50 000 numéros espionnés dans 20 pays
C'est une affaire d'espionnage titanesque, impliquant une dizaine de pays et des milliers de victimes. Dimanche 18 juillet, l'organisation Forbidden Stories, en partenariat avec Amnesty International et des médias du monde entier a révélé que plus de 50 000 numéros de téléphones appartenant notamment à des politiques, des avocats, des militants et des journalistes issus de vingt pays étaient espionnés grâce à un programme informatique israélien appelé Pegasus.
D'après les informations mises à jour par le consortium, l'Arabie saoudite, les Émirats unis, l'Inde ou encore la Hongrie seraient impliqués dans ce vaste scandale en ayant fait appel à la société israélienne NSO, qui a développé Pegasus, pour espionner journalistes et dissidents. Le Maroc est l'un des les pays les plus zélés dans l'utilisation de Pegasus. D'après les données obtenues par Forbidden Stories, près de 10 000 cibles sur les 50 000 ont été ajoutées par le Maroc. Parmi ces dernières figuraient des Français, notamment Edwy Plenel, le fondateur de Mediapart et l'ancienne journaliste du Canard Enchaîné Dominique Simonnot. Des journalistes appartenant au Monde, au Figaro ou à l'Agence France-Presse et à France Télévisions ont aussi été espionnés.

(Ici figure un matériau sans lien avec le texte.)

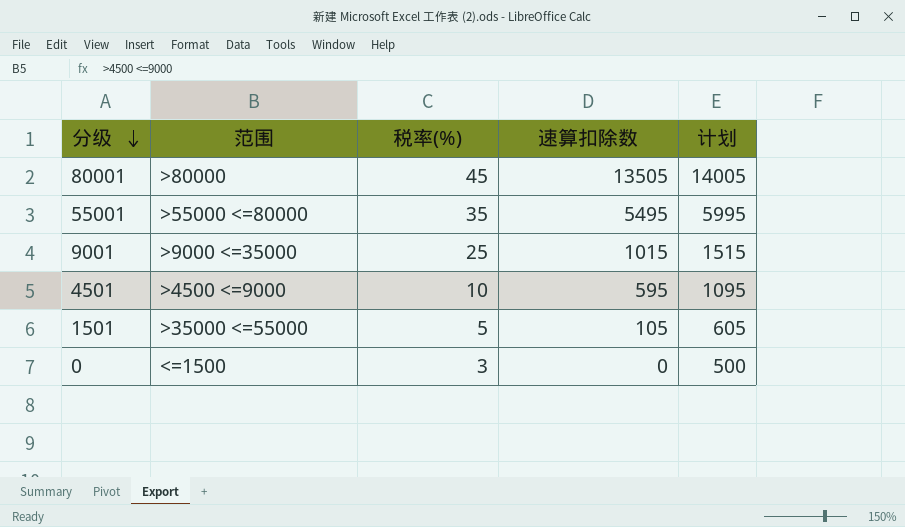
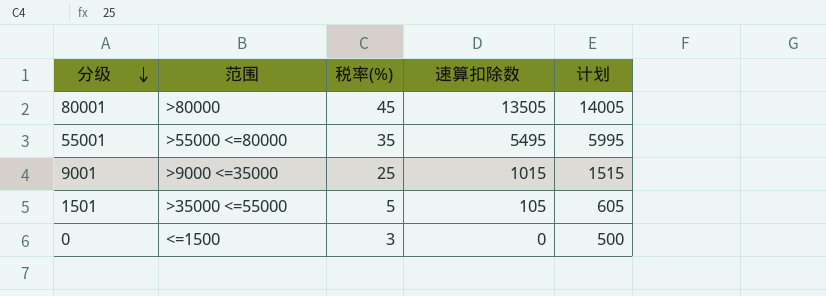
row 4501: >4500 <=9000 | 10 | 595 | 1095 -> none

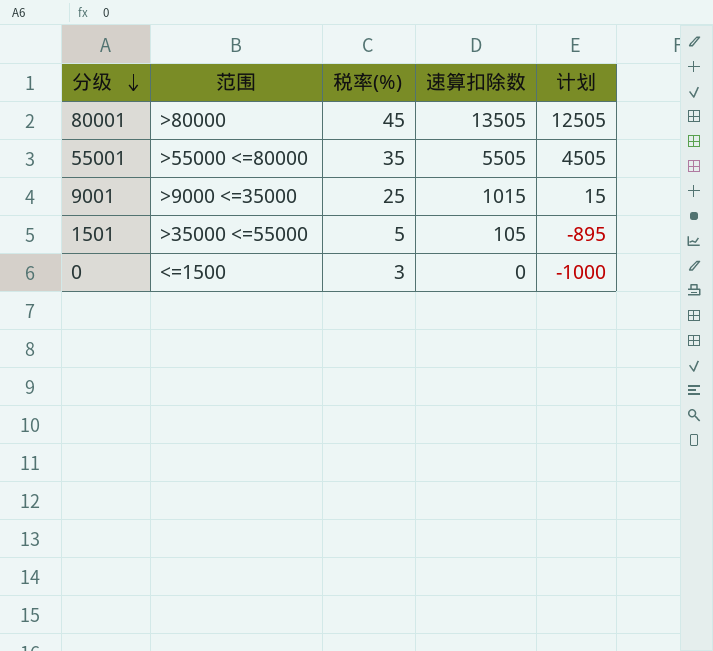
column 计划 | formula: [速算扣除数] + 500 -> [速算扣除数] - 1000
55001 | 速算扣除数: 5495 -> 5505

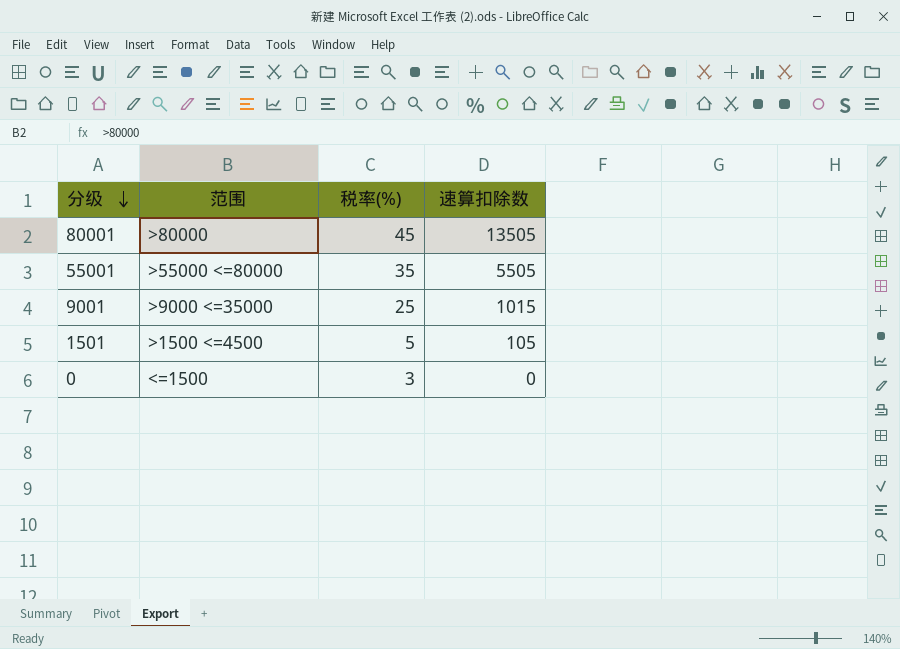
column 计划 | formula: [速算扣除数] - 1000 -> none
1501 | 范围: >35000 <=55000 -> >1500 <=4500

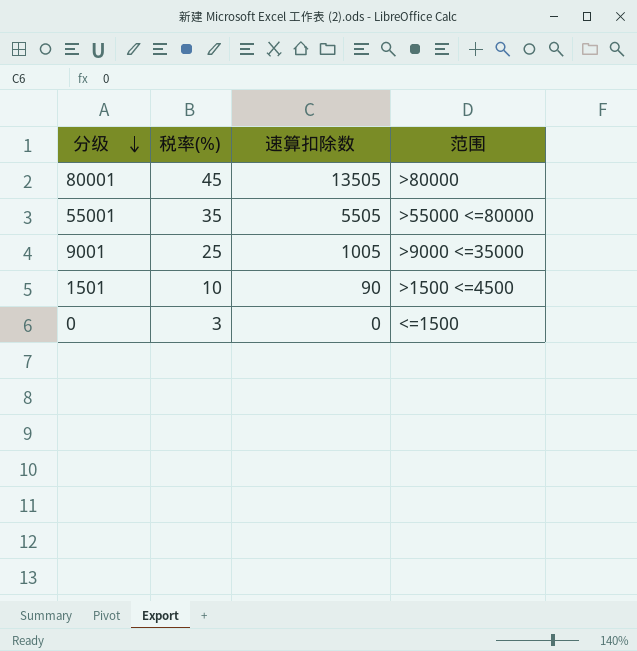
column 范围 | position: 2 -> 4
9001 | 速算扣除数: 1015 -> 1005
1501 | 税率(%): 5 -> 10
1501 | 速算扣除数: 105 -> 90

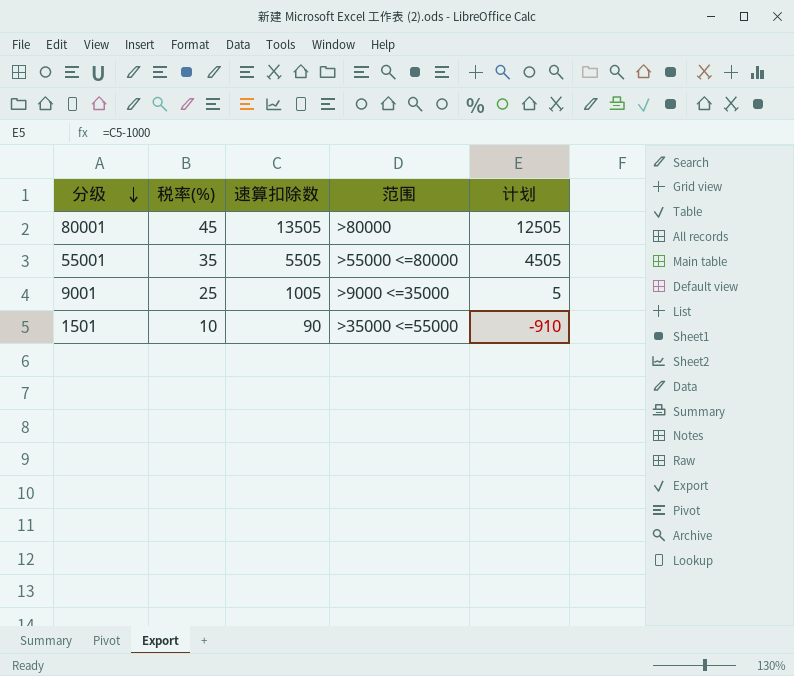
column 计划 | formula: none -> [速算扣除数] - 1000
row 0: 3 | 0 | <=1500 -> none
1501 | 范围: >1500 <=4500 -> >35000 <=55000

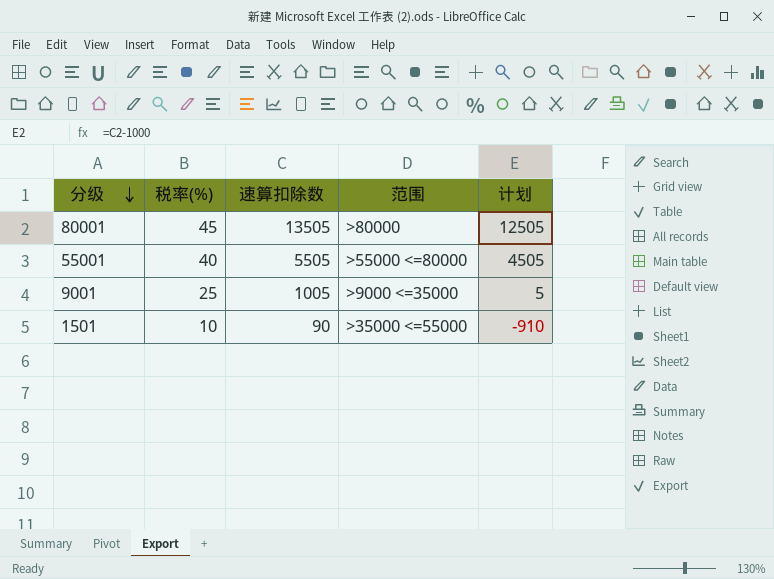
55001 | 税率(%): 35 -> 40

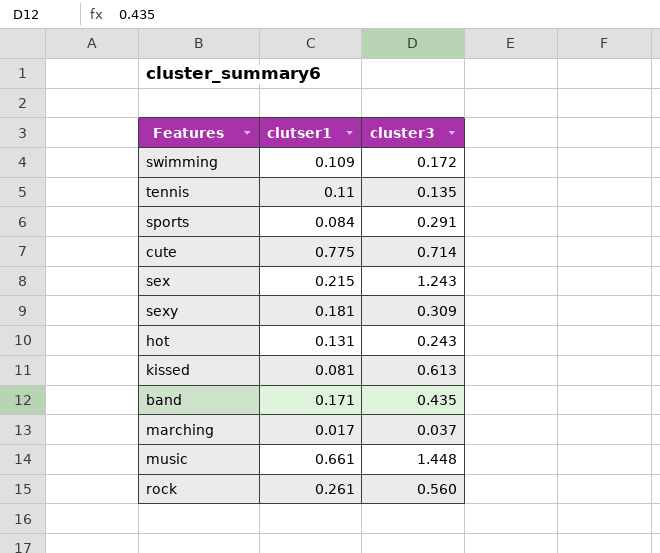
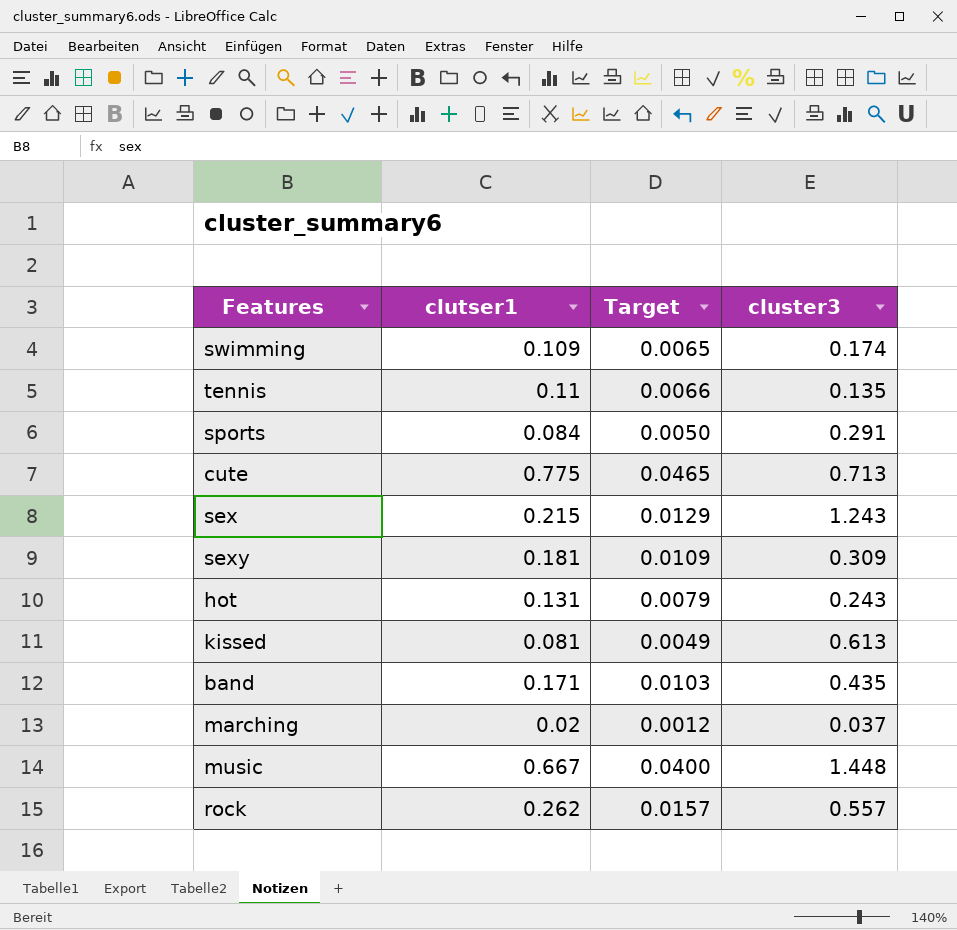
column Target | formula: none -> [clutser1] * 0.06
swimming | cluster3: 0.172 -> 0.174
cute | cluster3: 0.714 -> 0.713
marching | clutser1: 0.017 -> 0.02
music | clutser1: 0.661 -> 0.667
rock | clutser1: 0.261 -> 0.262
rock | cluster3: 0.560 -> 0.557

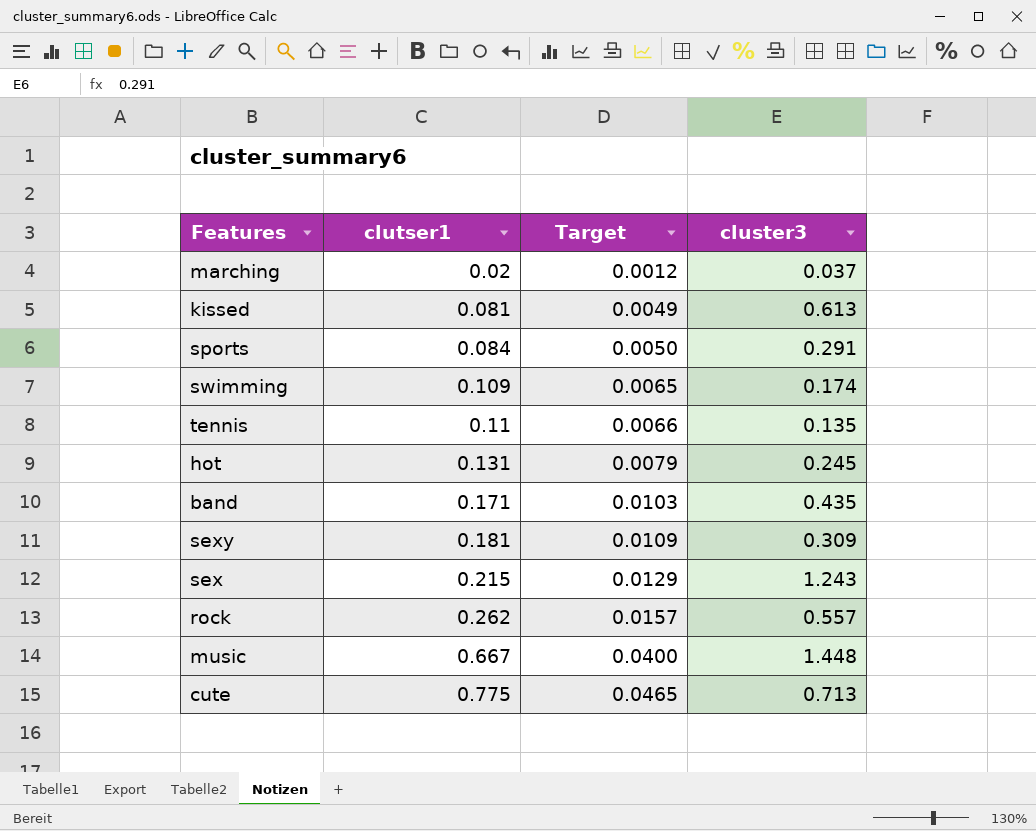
row order: none -> clutser1 ascending
hot | cluster3: 0.243 -> 0.245

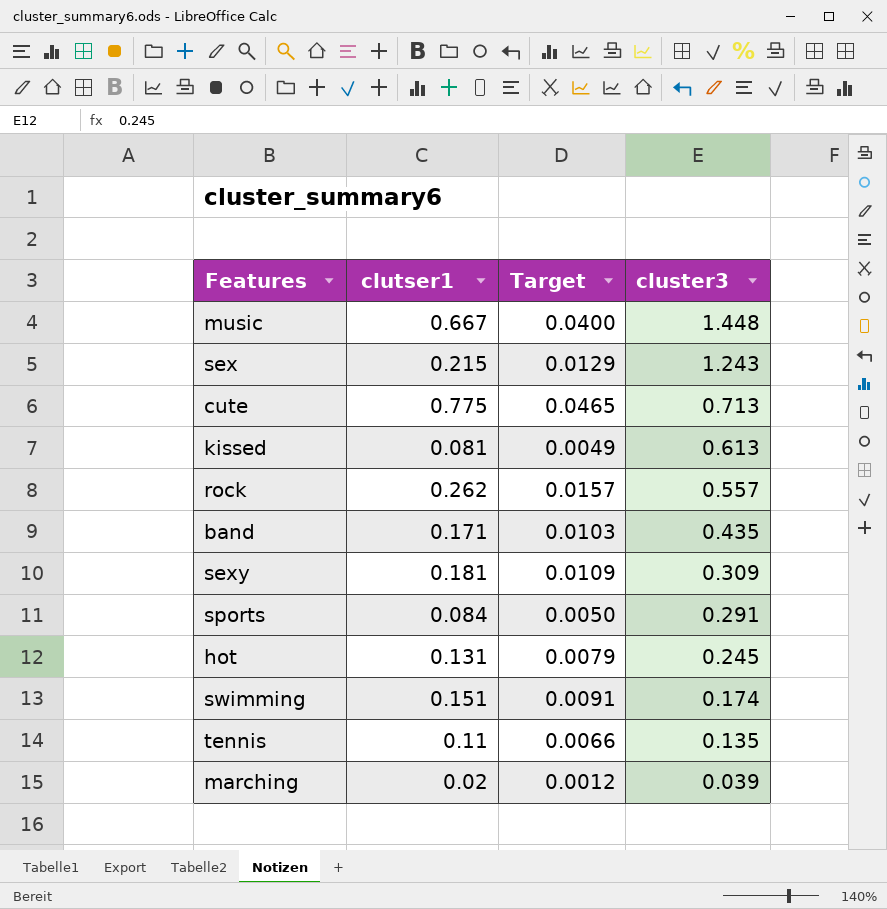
row order: clutser1 ascending -> cluster3 descending
swimming | clutser1: 0.109 -> 0.151
swimming | Target: 0.0065 -> 0.0091
marching | cluster3: 0.037 -> 0.039

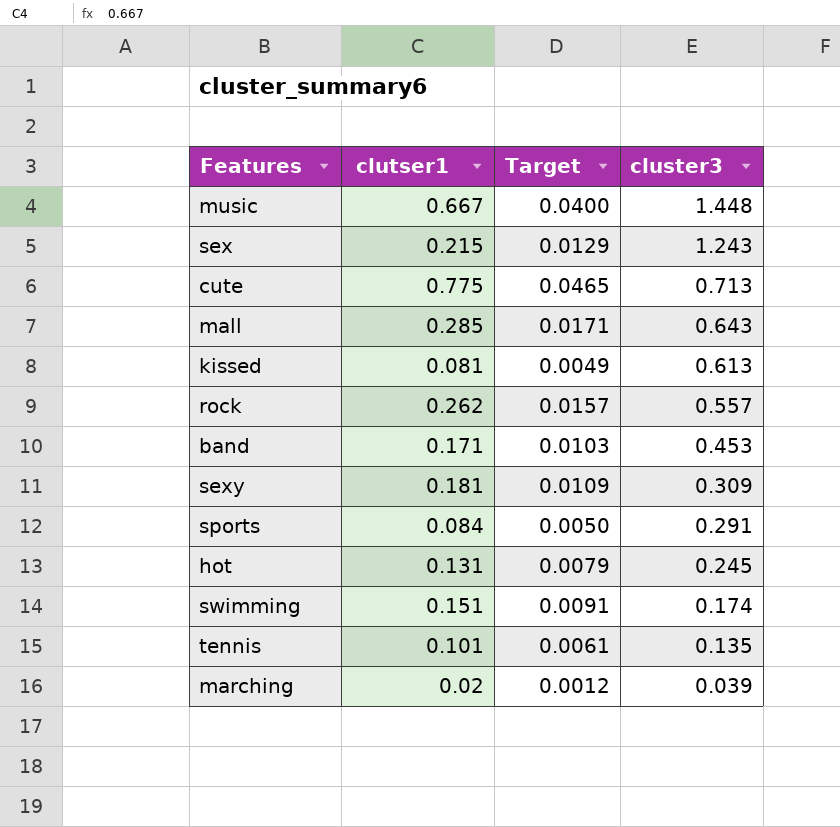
row mall: none -> 0.285 | 0.0171 | 0.643
band | cluster3: 0.435 -> 0.453
tennis | clutser1: 0.11 -> 0.101
tennis | Target: 0.0066 -> 0.0061

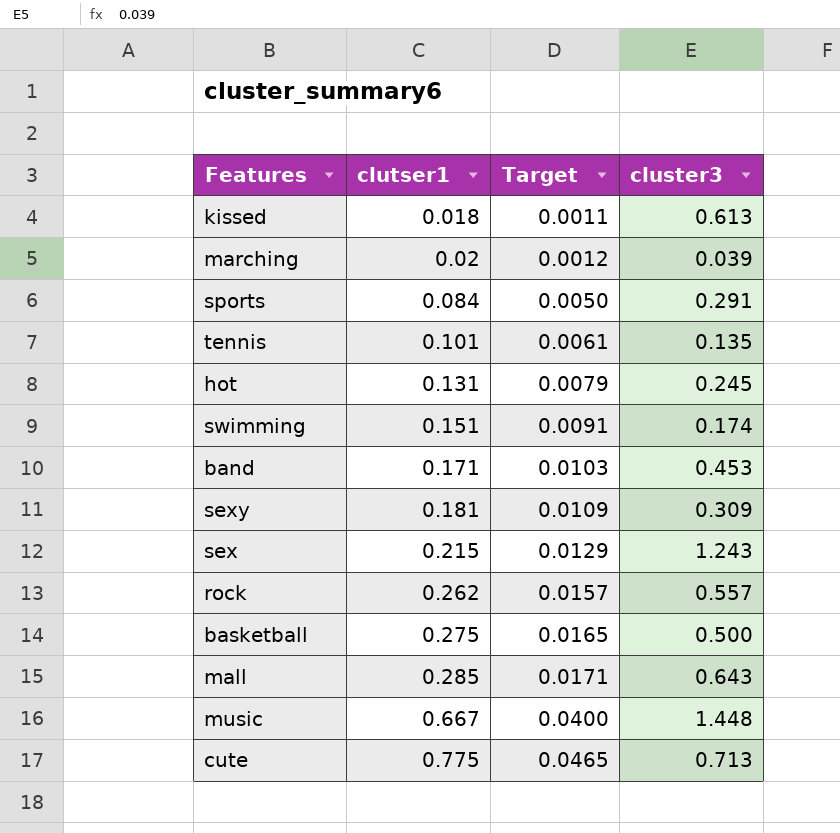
row order: cluster3 descending -> clutser1 ascending
kissed | clutser1: 0.081 -> 0.018
kissed | Target: 0.0049 -> 0.0011
row basketball: none -> 0.275 | 0.0165 | 0.500

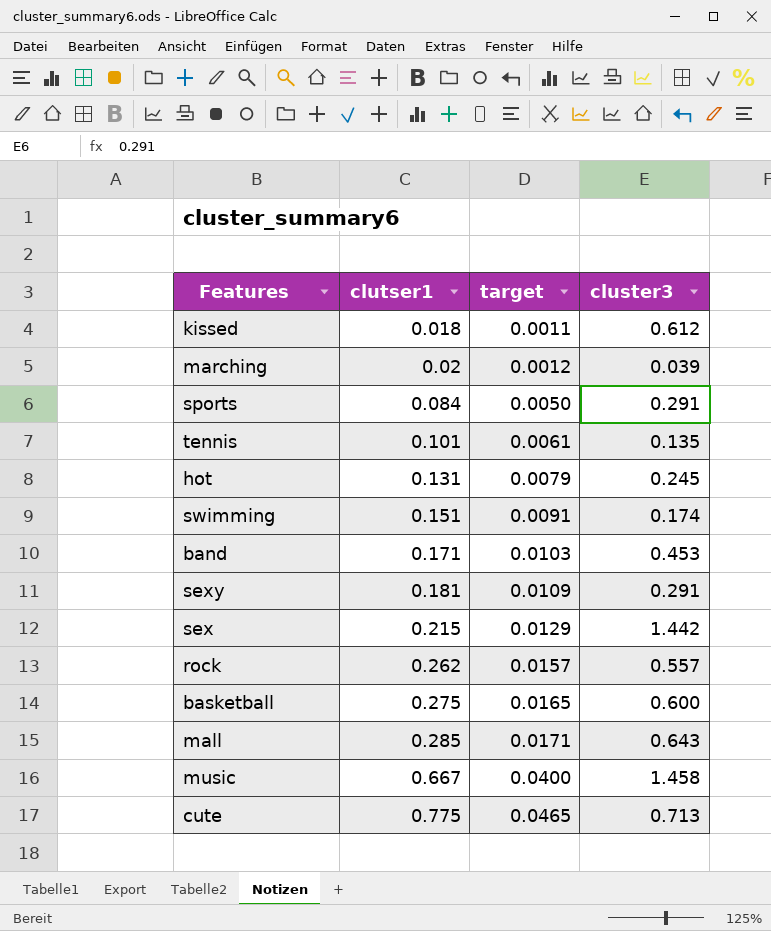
column name: Target -> target
kissed | cluster3: 0.613 -> 0.612
sexy | cluster3: 0.309 -> 0.291
sex | cluster3: 1.243 -> 1.442
basketball | cluster3: 0.500 -> 0.600
music | cluster3: 1.448 -> 1.458

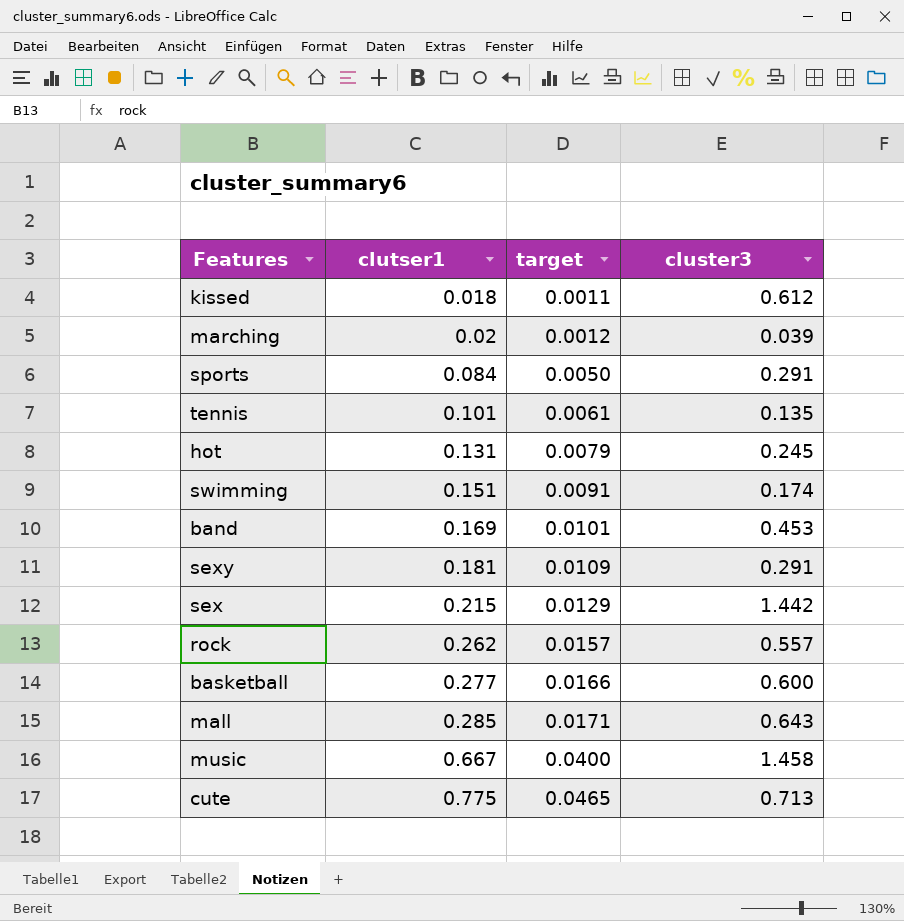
band | clutser1: 0.171 -> 0.169
band | target: 0.0103 -> 0.0101
basketball | clutser1: 0.275 -> 0.277
basketball | target: 0.0165 -> 0.0166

Au Mexique, un journaliste indépendant enquêtant sur les liens entre des politiciens locaux, un cartel et la police de l'État du Guerrero, a été assassiné quelques semaines après que son téléphone ait été piraté, à la demande du ministre mexicain de la Défense.
Comment fonctionne Pegasus ?
Fondé en 2010 par deux anciens chefs militaires israéliens, NSO propose depuis au moins 2016 ce logiciel d'espionnage aux gouvernements, officiellement pour « les aider légalement à faire face aux problèmes les plus dangereux », comme les crimes ou le terrorisme, se défend NSO sur son site Internet.
Dans les faits, pourtant, certains pays utilisent surtout ce logiciel pour espionner leurs opposants. Et prendre possession de leur téléphone est un jeu d'enfant pour NSO : l'envoi d'un simple message infecté contamine l'appareil, sans que son propriétaire ne s'en rende compte. Pegasus, qui fonctionne sur Android et sur iPhone, peut alors accéder à toutes les données de l'appareil : les photos, le calendrier, les contacts, les SMS, les coordonnées GPS, la caméra, les micros et même les échanges sur messagerie cryptée comme WhatsApp ou Telegram. « NSO Group n'a pas pris de mesures adéquates pour empêcher et freiner l'utilisation abusive de ses technologies », estime ainsi Amnesty International.
Lundi 20 juillet, Mediapart a annoncé déposer une plainte au sujet de l'espionnage des téléphones de deux de ses journalistes, Edwy Plenel et Lénaïg Bredoux. Une enquête a été ouverte ce matin par le parquet de Paris.